For the most part, I am pretty comfortable about answering questions. I have to be since as my daughter gets older, I have be able to deal with her questions.
1. Are you ready?
Step back a moment and consider how your life will change, if you adopt a child on your own.
- Are you truly ready to caring for a child 24/7 for the next eighteen plus years of your life?
- Do you travel a lot for business or pleasure?
- Do you like to go out to dinner and stay out late?
- Do you like to go on long walks?
- Do you like to go to the gym?
- Do you like to sleep in late?
- What happens when you get sick?
It sounds cliche, and you hear it all the time. When you have children, your life will change!!!
Children are not a pair of Manolo Blanicks. You can’t return them if you suddenly don’t like them. It's all you.

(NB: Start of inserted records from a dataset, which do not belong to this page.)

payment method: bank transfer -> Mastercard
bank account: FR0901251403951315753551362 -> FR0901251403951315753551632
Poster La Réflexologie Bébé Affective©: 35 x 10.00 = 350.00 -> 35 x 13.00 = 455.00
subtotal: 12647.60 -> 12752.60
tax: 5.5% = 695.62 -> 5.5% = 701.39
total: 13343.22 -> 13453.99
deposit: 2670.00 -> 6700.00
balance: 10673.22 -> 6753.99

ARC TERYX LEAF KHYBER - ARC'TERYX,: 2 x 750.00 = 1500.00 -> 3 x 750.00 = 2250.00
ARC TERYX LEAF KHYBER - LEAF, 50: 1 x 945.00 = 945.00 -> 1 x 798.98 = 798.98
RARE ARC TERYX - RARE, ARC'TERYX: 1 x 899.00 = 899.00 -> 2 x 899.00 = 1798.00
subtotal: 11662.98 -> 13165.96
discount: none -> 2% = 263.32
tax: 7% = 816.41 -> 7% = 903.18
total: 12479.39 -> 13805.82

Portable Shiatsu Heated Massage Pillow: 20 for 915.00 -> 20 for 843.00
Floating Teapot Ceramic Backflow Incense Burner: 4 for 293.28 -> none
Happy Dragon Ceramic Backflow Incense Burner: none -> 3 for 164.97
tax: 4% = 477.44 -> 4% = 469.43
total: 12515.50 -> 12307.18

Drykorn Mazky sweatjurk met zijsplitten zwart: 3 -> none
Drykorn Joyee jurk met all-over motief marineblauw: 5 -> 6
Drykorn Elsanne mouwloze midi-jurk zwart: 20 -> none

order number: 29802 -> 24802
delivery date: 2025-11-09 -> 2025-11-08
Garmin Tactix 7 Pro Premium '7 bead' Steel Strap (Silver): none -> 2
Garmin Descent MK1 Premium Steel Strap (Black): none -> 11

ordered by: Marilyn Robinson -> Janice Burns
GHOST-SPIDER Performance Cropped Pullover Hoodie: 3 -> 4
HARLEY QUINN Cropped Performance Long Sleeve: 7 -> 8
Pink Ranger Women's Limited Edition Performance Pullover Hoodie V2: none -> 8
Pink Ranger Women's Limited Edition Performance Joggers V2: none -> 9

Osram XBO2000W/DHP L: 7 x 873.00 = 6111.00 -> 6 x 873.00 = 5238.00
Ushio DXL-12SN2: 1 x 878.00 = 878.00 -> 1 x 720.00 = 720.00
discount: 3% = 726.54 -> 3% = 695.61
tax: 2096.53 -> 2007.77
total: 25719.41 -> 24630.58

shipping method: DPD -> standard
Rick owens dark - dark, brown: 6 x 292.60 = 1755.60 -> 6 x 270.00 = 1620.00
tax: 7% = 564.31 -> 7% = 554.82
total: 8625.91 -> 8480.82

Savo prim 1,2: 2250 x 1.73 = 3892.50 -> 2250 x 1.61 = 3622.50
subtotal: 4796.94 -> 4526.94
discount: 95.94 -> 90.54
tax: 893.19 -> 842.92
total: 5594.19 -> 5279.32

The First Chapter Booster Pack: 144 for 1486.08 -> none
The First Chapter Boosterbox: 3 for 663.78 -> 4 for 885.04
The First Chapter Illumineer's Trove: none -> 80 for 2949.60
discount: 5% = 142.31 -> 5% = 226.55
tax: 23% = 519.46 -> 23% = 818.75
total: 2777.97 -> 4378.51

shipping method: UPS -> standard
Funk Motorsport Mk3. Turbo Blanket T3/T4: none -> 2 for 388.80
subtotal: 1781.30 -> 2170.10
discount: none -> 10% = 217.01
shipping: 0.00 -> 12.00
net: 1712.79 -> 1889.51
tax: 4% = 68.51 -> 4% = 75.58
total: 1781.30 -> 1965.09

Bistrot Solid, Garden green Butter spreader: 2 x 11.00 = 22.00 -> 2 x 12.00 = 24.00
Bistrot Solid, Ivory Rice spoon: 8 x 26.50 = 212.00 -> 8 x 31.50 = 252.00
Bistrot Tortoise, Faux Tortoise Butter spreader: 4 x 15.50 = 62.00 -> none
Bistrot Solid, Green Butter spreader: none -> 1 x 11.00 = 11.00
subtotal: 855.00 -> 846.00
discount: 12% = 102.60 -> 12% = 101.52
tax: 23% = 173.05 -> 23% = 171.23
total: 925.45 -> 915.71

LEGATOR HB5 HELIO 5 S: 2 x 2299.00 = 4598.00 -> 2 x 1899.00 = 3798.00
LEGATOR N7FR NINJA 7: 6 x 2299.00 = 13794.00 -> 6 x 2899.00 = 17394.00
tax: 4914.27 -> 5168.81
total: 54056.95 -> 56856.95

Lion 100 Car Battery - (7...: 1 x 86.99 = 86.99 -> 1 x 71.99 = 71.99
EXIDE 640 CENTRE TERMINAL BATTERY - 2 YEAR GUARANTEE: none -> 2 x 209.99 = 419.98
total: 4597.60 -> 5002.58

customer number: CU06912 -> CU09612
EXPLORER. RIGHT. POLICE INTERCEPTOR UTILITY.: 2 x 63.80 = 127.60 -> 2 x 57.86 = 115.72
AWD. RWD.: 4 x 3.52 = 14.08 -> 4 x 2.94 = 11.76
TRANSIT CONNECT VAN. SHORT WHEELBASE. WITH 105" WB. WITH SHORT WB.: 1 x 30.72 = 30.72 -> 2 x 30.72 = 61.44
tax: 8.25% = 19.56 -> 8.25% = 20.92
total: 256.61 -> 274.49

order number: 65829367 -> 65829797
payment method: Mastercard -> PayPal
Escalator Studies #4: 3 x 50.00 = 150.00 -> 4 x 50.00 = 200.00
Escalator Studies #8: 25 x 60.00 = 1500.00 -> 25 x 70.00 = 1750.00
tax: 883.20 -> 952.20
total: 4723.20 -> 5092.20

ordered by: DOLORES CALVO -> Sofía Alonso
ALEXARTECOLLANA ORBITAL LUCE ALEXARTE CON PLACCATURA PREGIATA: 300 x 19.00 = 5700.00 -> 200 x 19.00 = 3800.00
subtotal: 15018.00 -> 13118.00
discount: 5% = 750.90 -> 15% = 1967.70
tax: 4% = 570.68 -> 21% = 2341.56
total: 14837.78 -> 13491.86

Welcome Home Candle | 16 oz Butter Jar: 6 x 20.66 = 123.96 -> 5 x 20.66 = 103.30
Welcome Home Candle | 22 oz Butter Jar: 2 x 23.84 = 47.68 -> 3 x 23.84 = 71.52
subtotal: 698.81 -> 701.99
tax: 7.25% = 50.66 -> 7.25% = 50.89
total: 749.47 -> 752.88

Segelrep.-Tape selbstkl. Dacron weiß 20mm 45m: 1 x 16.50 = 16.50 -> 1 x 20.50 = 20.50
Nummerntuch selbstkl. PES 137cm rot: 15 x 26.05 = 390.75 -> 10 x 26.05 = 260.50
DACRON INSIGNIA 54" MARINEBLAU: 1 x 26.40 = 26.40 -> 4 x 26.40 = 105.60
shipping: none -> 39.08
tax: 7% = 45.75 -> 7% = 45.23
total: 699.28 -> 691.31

For me, I realized that Prince Charming wasn't coming, the white picket fence and the 2.2 children were not going to be forthcoming.
This notion hit me like a lightning bolt when a colleague told me that she was having a baby. It wasn’t so much that she was having a baby as the fact of the timing of her news. You see, she met her husband, got married and was having a baby all under 24 months. I wasn't jealous or envious. Good for her and I was truly happy for her. But what were the odds of that happening to me? Nada! I had a better chance of winning the lottery. So I knew that if I wanted to be a mother (and I did) and I would have to do it on my own. Life takes mysterious turns.
2. Before you decided to adopt, did you try other methods to become a mother?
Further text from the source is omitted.